Transcript
A (0:00)
Foreign. Worship. Well, podcast. I'm your host, Chris Cootie. You know, one of the greatest gifts a worship leader can receive is time with someone who has gone before them, someone who has navigated the calling of worship, pastor, the pressures, the longevity, and is still standing through it all. Those conversations are rare, and when they happen, they change you. Today, we get to have one of those conversations. 40 years as an artist, 36 number ones, three Grammys, and still releasing music for the church. His most recent hymn of Communion, is out. Right now, we're talking about going the distance, how worship isn't just music. It's a way of life. How you hold family, faith, and a calling like this together over a lifetime, and what it actually looks like to stay wholehearted.
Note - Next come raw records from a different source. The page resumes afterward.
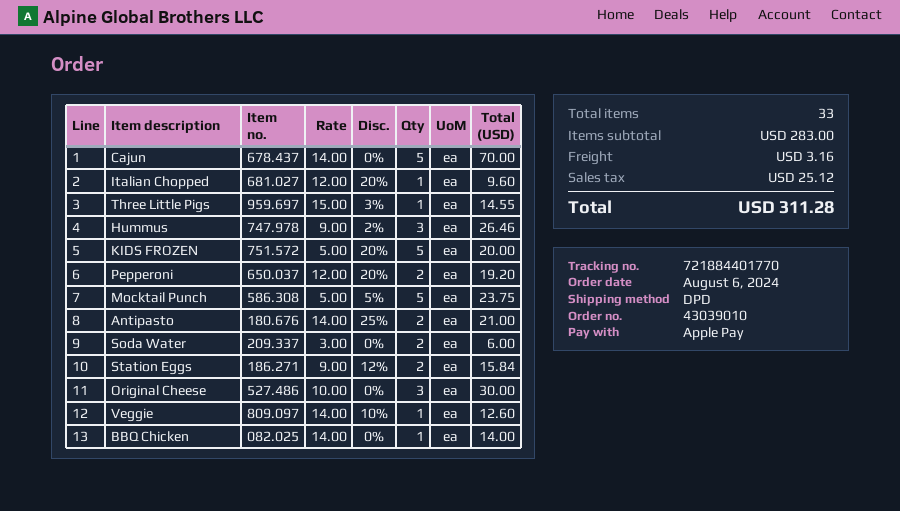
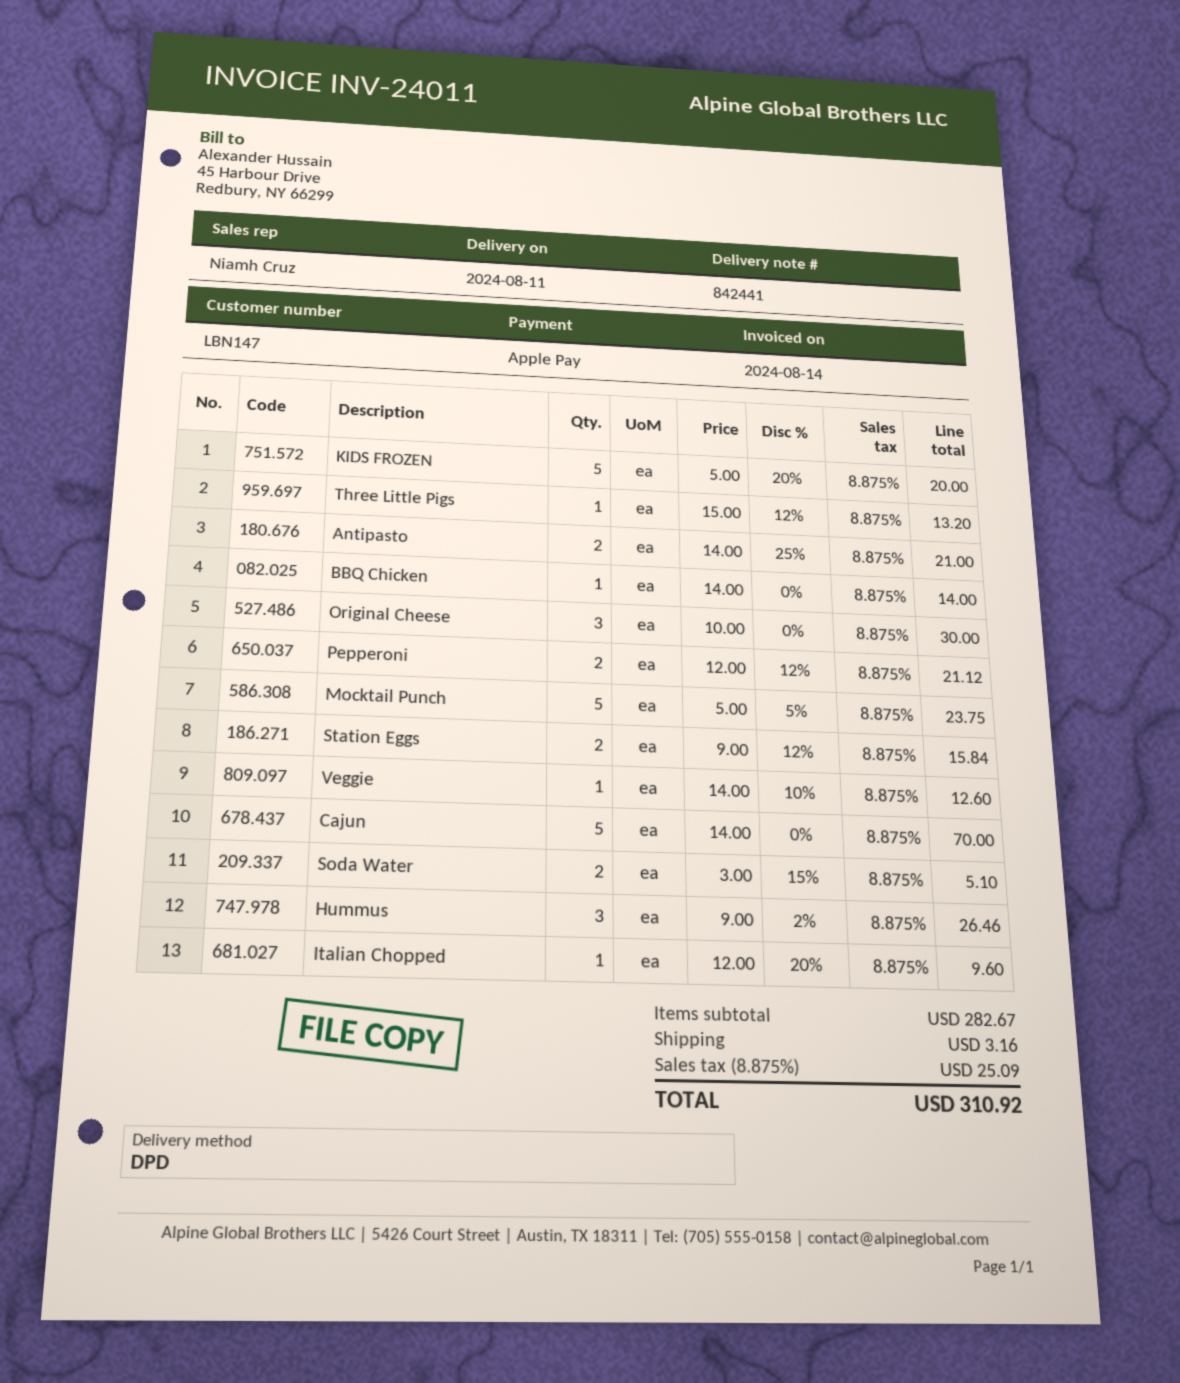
Three Little Pigs: 1 x 15.00 - 3% = 14.55 -> 1 x 15.00 - 12% = 13.20
Pepperoni: 2 x 12.00 - 20% = 19.20 -> 2 x 12.00 - 12% = 21.12
Soda Water: 2 x 3.00 = 6.00 -> 2 x 3.00 - 15% = 5.10
subtotal: 283.00 -> 282.67
tax: 25.12 -> 25.09
total: 311.28 -> 310.92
This is Michael W. Smith. Michael W. Smith. I just want to start out the gate. You've been doing this for over four decades. I just want to know from a ministry perspective, what has this kind of lasting ministry legacy cost you? How. What does it cost a person like you to go the distance in ministry? Maybe stuff that you really haven't pulled back the curtain on. For the younger worship leader listening, what is the cost of decades in ministry?
B (1:29)
You know, that's a good question. I wouldn't say my family, because I've really kind of kept my family at the forefront of being the most important thing in my life. You know, I've never let anything get in the way of that. Maybe it's some other things that I could have done, and I could have been maybe more successful at doing other ventures and things like that. And I've said no to a lot of those things. I never regretted it. But, you know, could I have thrived more and made more money? Yeah, maybe. But you know what? That's. I never did this for the money, you know, and I think probably just on a spiritual level, it's just, you know, you just die to yourself. I mean, it's just you don't give into the worldly pleasures of life. And as you get older, you learn more about that, that it's not about you, but it's a calling. That's what it is. And you either go be true to the calling or not. And, I mean, I had no idea that I would be having this conversation with you four decades later, you know, or 43 years later. So to me, this is all a gift, and I feel like my best days are ahead, believe it or not. So.
A (2:31)
So even through that, and I just, I. I told you earlier, before we recorded the generational kind of leader doesn't come around a lot. And so when you have the opportunity to have the conversation, I just want you to put on the lens of the 20 year old worship leader who's just getting started, who's listening to this podcast, who's trying to navigate through all the, the dichotomy of I'm on a stage not to perform, but to magnify the Lord. And looking back at all the success that you've had, and that really, that is our desire, is to go the distance. And whatever the holy definition of success may be, you've tasted a lot of that in the physical. You've sold millions of records. You've led worship at presidential inaugurations and state funerals and so much more. Yet through it all, how do you keep that from becoming your identity?